_Activity:_
Go through the entries below and copy each line that holds the word "with".

_Records to process:_
--------

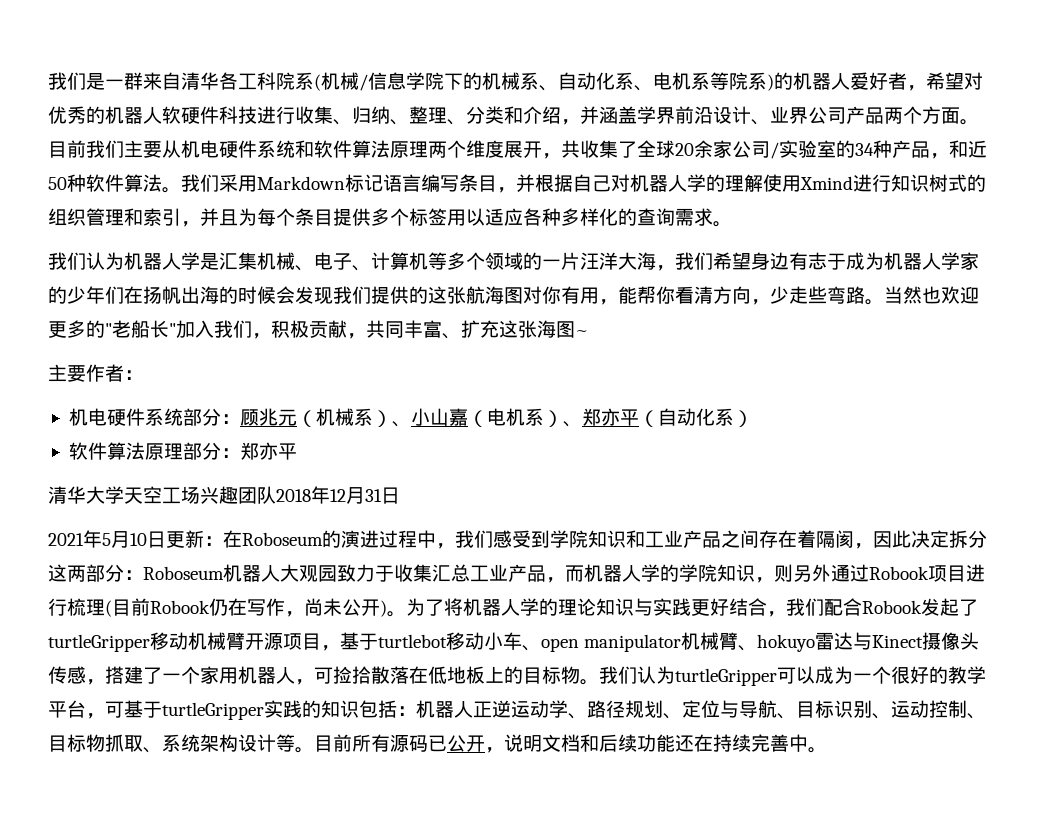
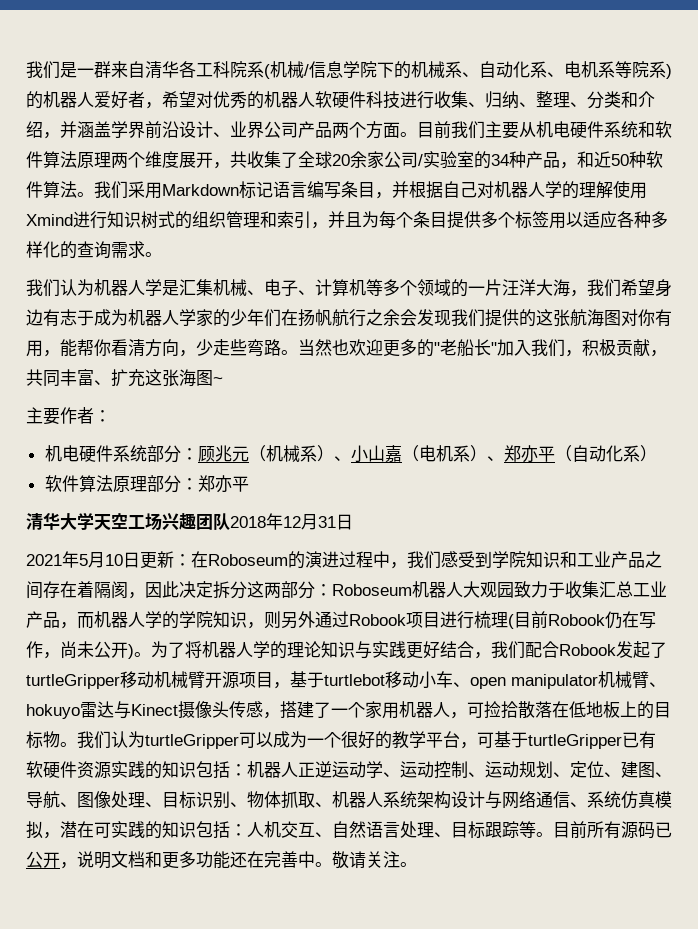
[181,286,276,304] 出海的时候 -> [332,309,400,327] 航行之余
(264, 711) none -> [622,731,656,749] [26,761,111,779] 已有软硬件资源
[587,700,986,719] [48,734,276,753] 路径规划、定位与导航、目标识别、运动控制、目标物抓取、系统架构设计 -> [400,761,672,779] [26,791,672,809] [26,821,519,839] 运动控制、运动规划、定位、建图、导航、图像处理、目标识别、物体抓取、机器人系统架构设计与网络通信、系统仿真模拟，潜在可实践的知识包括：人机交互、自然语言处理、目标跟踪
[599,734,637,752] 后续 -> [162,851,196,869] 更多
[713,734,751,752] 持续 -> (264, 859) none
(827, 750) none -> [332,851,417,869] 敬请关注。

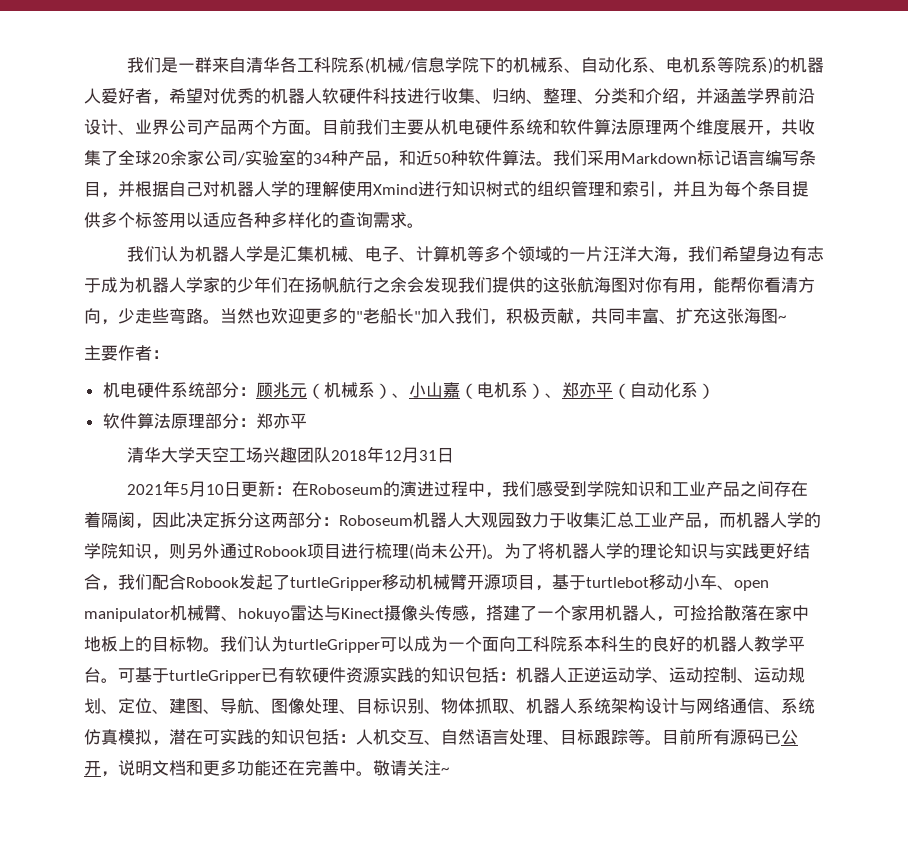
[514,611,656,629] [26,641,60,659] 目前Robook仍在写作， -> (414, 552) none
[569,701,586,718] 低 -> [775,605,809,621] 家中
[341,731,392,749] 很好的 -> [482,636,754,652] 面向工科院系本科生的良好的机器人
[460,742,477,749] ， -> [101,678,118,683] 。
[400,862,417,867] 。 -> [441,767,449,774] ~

--------

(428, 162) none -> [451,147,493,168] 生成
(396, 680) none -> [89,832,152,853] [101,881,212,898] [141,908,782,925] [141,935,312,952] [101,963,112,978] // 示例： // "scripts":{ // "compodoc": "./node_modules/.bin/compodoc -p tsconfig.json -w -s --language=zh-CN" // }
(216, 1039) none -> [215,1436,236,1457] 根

--------

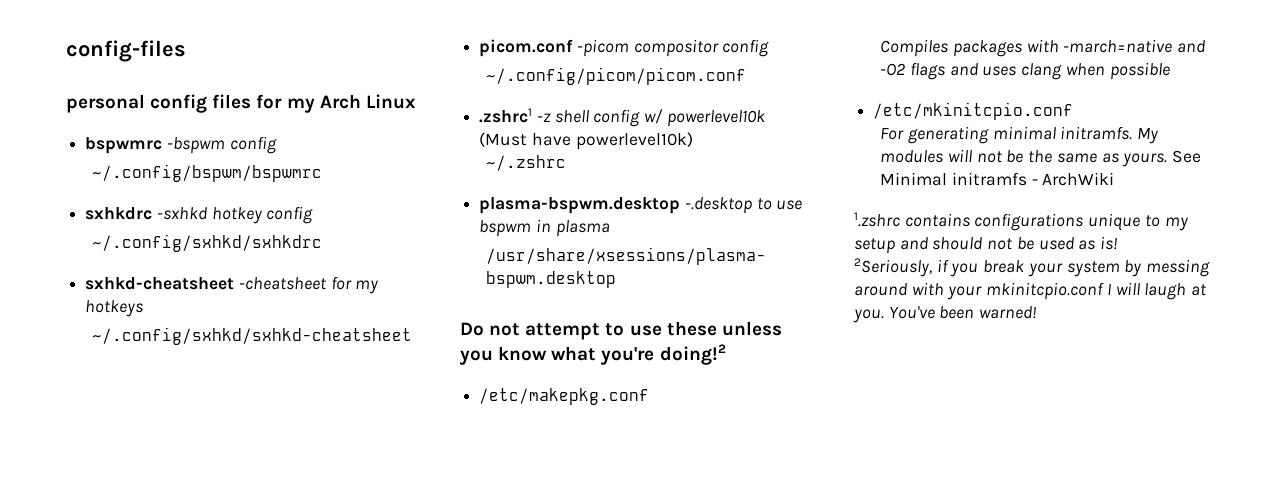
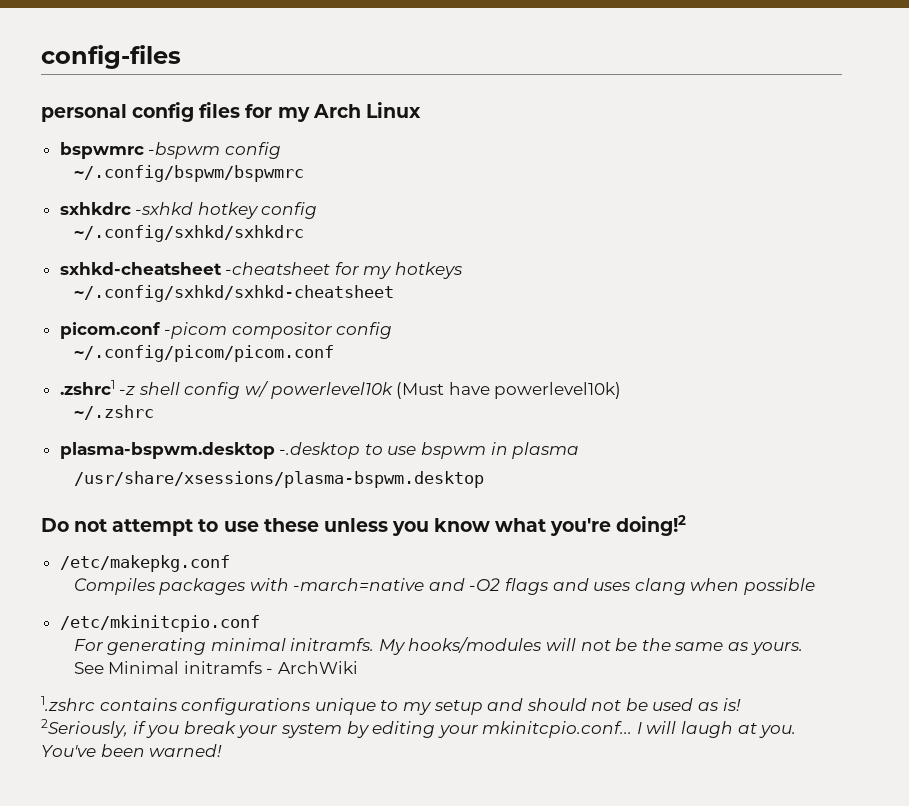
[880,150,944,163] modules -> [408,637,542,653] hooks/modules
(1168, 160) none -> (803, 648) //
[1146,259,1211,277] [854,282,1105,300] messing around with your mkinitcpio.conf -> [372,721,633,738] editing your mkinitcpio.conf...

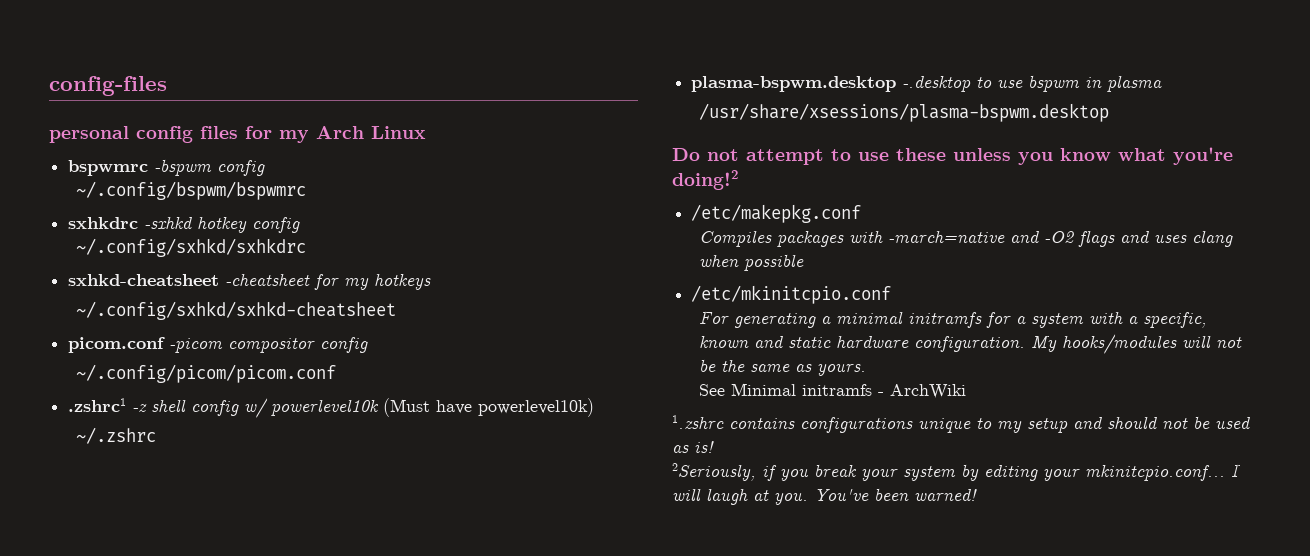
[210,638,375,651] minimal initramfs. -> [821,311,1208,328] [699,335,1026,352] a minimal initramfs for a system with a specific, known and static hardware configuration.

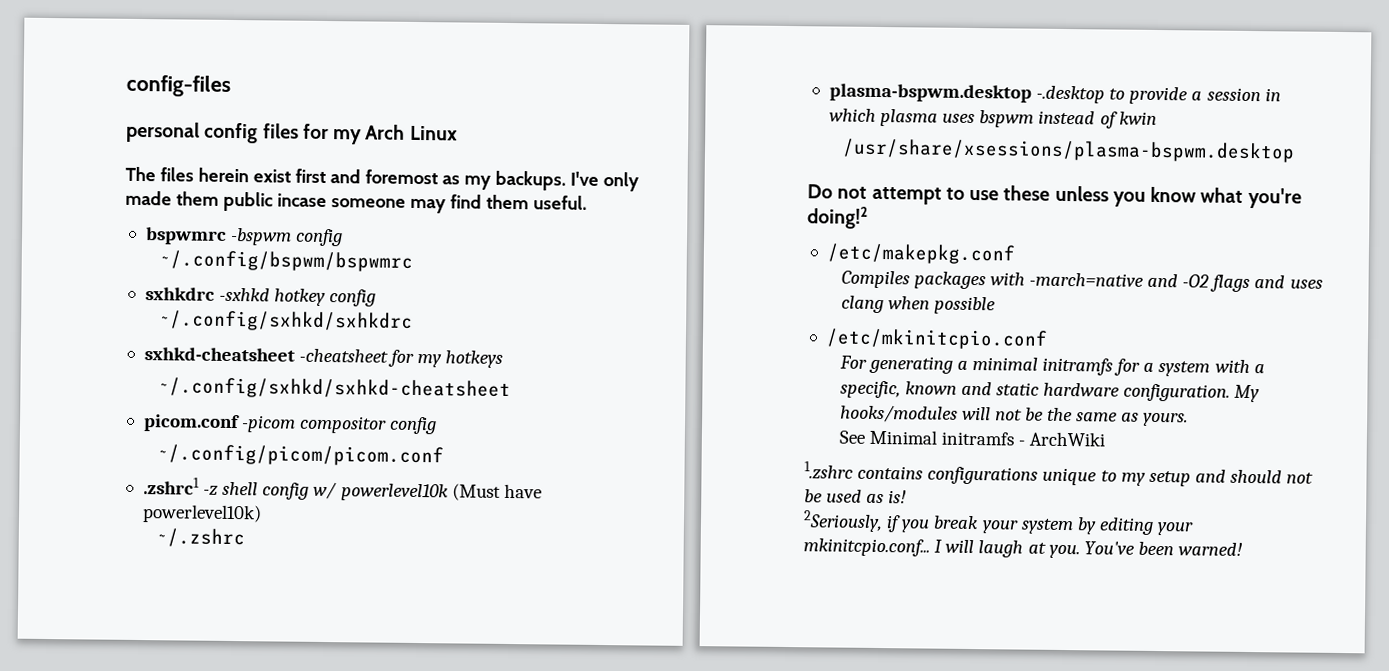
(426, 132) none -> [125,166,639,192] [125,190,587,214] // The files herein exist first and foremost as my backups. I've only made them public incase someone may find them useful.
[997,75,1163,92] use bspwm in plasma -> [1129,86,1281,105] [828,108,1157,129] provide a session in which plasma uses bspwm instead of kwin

--------

_Expected output:_
[1146,259,1211,277] [854,282,1105,300] messing around with your mkinitcpio.conf -> [372,721,633,738] editing your mkinitcpio.conf...
[210,638,375,651] minimal initramfs. -> [821,311,1208,328] [699,335,1026,352] a minimal initramfs for a system with a specific, known and static hardware configuration.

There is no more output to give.